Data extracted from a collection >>
Start of Block

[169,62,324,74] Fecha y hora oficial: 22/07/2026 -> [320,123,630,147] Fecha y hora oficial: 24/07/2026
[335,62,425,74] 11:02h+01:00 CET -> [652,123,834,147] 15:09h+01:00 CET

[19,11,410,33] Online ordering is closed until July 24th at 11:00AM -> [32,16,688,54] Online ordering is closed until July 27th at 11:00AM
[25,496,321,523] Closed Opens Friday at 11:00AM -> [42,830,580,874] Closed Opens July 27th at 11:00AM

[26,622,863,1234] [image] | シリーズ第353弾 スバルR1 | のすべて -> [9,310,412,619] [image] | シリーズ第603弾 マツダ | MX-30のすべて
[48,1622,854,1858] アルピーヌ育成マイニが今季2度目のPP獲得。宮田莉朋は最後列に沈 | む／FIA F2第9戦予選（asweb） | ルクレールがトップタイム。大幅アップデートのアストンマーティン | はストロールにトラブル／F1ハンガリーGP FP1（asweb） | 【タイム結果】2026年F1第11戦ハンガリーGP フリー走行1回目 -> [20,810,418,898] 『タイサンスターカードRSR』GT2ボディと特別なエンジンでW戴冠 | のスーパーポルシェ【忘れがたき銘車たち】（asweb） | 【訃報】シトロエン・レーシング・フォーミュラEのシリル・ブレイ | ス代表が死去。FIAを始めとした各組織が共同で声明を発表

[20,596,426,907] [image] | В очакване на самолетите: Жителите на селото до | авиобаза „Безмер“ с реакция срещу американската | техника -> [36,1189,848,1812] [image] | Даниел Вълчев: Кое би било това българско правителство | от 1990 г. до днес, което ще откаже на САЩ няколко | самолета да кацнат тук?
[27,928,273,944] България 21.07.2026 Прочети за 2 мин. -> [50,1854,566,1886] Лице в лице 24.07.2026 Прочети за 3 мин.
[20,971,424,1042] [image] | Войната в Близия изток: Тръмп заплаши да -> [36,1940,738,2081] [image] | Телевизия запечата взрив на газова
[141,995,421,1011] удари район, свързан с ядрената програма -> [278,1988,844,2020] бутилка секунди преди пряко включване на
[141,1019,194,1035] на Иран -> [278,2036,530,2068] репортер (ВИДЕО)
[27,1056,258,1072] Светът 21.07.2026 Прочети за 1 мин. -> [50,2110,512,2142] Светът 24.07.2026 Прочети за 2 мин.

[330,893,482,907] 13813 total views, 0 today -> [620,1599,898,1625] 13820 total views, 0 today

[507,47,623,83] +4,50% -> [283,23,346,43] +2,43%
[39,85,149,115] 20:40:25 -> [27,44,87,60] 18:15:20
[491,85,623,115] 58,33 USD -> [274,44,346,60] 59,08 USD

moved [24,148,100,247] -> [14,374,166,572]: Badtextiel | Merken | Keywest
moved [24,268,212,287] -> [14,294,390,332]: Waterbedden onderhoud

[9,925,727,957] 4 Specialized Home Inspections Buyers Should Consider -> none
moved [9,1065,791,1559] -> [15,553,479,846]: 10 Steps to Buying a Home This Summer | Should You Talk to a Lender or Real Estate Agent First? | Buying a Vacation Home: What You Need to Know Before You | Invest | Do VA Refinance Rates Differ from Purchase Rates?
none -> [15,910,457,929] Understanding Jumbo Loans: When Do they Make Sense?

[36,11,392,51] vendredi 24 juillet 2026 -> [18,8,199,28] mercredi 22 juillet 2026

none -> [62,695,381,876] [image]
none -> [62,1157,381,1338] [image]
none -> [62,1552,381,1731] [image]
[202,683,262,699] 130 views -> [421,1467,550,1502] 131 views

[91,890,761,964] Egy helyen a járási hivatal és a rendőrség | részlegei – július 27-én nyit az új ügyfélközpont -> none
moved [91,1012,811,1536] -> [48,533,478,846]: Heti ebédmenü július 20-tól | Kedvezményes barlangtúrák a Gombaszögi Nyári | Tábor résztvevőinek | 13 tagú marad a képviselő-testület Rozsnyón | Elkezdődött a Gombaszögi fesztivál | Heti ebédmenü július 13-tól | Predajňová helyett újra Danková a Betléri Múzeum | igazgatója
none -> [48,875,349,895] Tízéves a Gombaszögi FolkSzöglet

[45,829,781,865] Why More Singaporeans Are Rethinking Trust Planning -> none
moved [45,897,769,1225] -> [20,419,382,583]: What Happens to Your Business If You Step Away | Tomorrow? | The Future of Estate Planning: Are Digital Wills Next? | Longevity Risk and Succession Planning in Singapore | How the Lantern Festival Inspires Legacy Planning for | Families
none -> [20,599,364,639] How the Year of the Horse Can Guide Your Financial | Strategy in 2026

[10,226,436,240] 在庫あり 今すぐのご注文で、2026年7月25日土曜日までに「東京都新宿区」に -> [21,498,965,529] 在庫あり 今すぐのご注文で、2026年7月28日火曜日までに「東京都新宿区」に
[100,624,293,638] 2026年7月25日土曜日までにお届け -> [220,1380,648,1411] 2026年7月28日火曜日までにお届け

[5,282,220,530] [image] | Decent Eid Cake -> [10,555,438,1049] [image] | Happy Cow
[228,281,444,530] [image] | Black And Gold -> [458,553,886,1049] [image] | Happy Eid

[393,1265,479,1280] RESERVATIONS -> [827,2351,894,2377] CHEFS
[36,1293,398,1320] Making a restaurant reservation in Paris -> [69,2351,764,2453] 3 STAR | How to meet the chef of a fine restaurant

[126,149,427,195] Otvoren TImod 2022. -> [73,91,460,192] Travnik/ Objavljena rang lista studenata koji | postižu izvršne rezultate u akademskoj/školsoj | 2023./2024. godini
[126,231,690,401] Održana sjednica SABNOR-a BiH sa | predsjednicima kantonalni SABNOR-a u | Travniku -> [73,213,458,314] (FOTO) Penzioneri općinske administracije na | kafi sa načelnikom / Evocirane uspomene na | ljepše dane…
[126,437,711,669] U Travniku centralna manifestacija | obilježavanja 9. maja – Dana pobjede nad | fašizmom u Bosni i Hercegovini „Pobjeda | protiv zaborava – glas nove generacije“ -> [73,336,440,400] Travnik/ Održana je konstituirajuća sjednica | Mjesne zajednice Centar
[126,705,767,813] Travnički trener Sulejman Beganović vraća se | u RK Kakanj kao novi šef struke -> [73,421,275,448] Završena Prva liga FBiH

End of Block

Task directions >>
Copy every line above that holds the word "Održana".

Response below >>
[126,231,690,401] Održana sjednica SABNOR-a BiH sa | predsjednicima kantonalni SABNOR-a u | Travniku -> [73,213,458,314] (FOTO) Penzioneri općinske administracije na | kafi sa načelnikom / Evocirane uspomene na | ljepše dane…
[126,437,711,669] U Travniku centralna manifestacija | obilježavanja 9. maja – Dana pobjede nad | fašizmom u Bosni i Hercegovini „Pobjeda | protiv zaborava – glas nove generacije“ -> [73,336,440,400] Travnik/ Održana je konstituirajuća sjednica | Mjesne zajednice Centar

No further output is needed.